**What is needed**
Every line below is to be copied exactly, with the pictures left out.

[[ Data for this exercise, beginning ]]

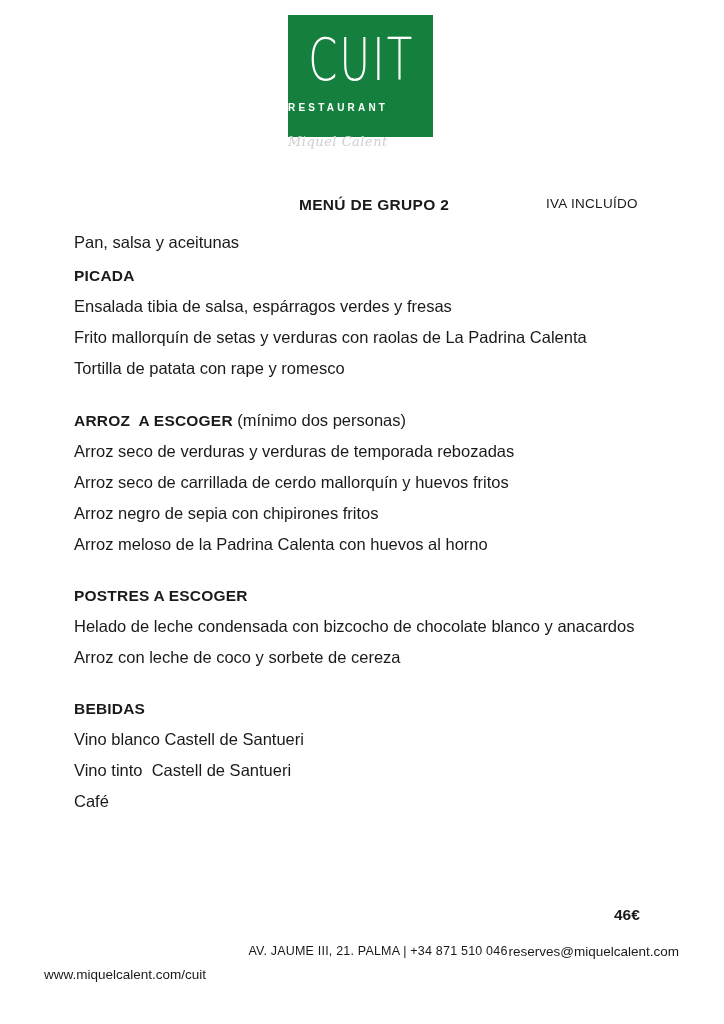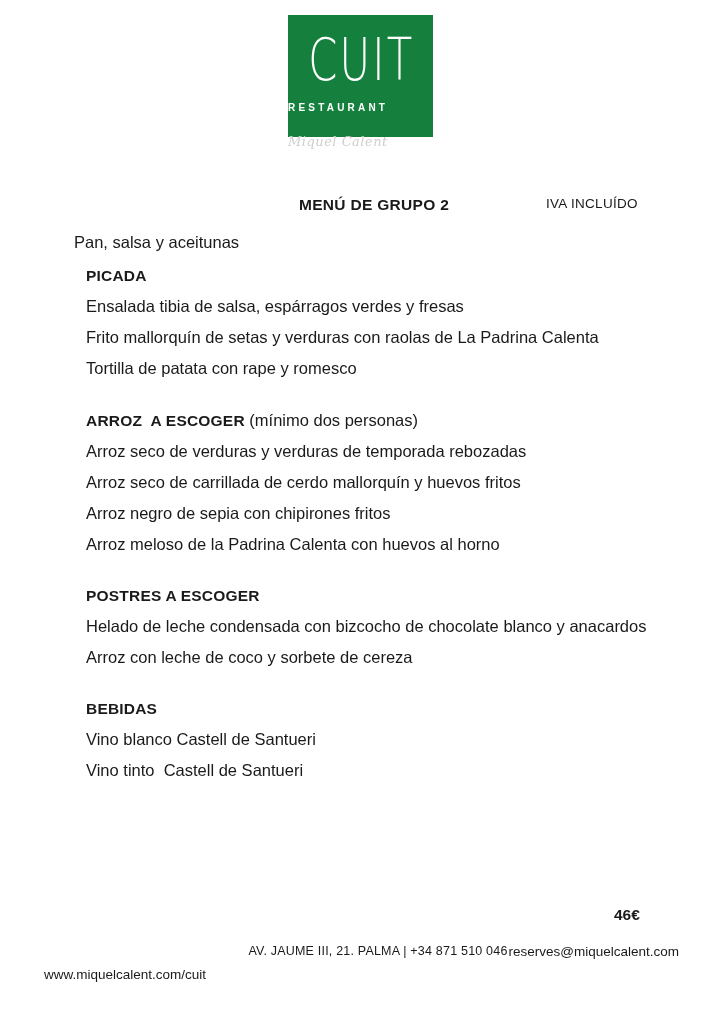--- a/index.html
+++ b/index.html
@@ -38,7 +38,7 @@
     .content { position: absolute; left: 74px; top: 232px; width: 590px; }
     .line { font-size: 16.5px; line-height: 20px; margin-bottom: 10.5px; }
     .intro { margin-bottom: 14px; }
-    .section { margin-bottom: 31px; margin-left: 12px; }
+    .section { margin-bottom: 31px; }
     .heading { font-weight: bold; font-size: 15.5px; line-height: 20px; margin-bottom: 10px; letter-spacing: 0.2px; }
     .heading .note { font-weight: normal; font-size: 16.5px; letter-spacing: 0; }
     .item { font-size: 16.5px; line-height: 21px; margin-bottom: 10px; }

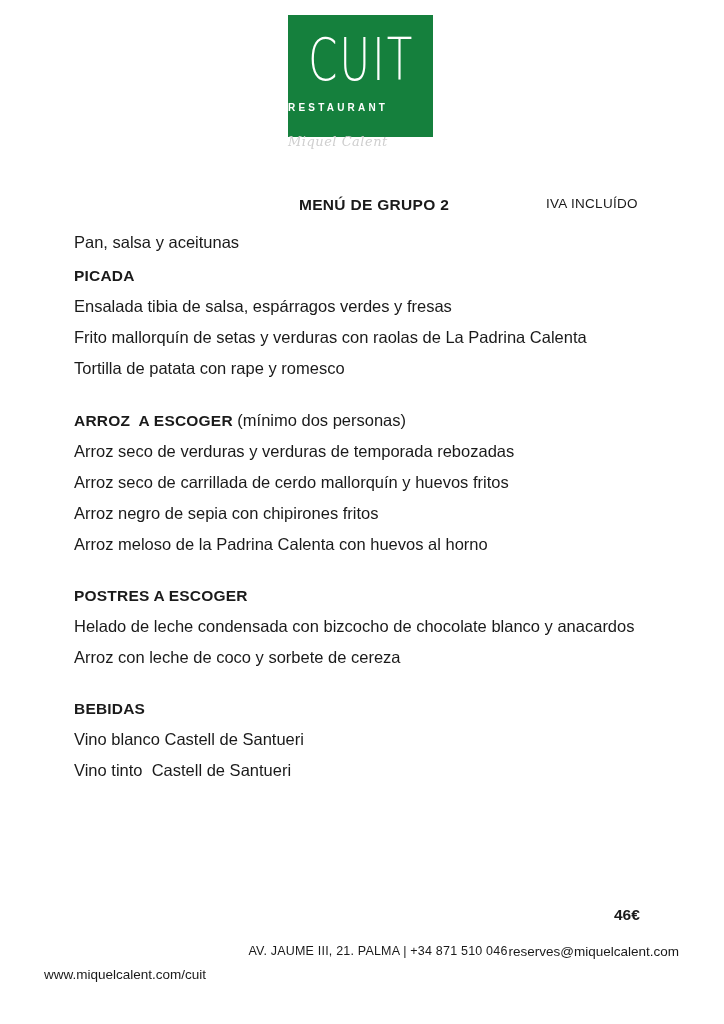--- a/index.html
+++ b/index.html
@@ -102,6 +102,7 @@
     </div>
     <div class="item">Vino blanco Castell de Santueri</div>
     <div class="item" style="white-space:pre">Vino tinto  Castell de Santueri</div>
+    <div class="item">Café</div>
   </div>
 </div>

[[ Data for this exercise, end ]]

**Output of the exercise**
--- a/index.html
+++ b/index.html
@@ -38,7 +38,7 @@
     .content { position: absolute; left: 74px; top: 232px; width: 590px; }
     .line { font-size: 16.5px; line-height: 20px; margin-bottom: 10.5px; }
     .intro { margin-bottom: 14px; }
-    .section { margin-bottom: 31px; margin-left: 12px; }
+    .section { margin-bottom: 31px; }
     .heading { font-weight: bold; font-size: 15.5px; line-height: 20px; margin-bottom: 10px; letter-spacing: 0.2px; }
     .heading .note { font-weight: normal; font-size: 16.5px; letter-spacing: 0; }
     .item { font-size: 16.5px; line-height: 21px; margin-bottom: 10px; }

--- a/index.html
+++ b/index.html
@@ -102,6 +102,7 @@
     </div>
     <div class="item">Vino blanco Castell de Santueri</div>
     <div class="item" style="white-space:pre">Vino tinto  Castell de Santueri</div>
+    <div class="item">Café</div>
   </div>
 </div>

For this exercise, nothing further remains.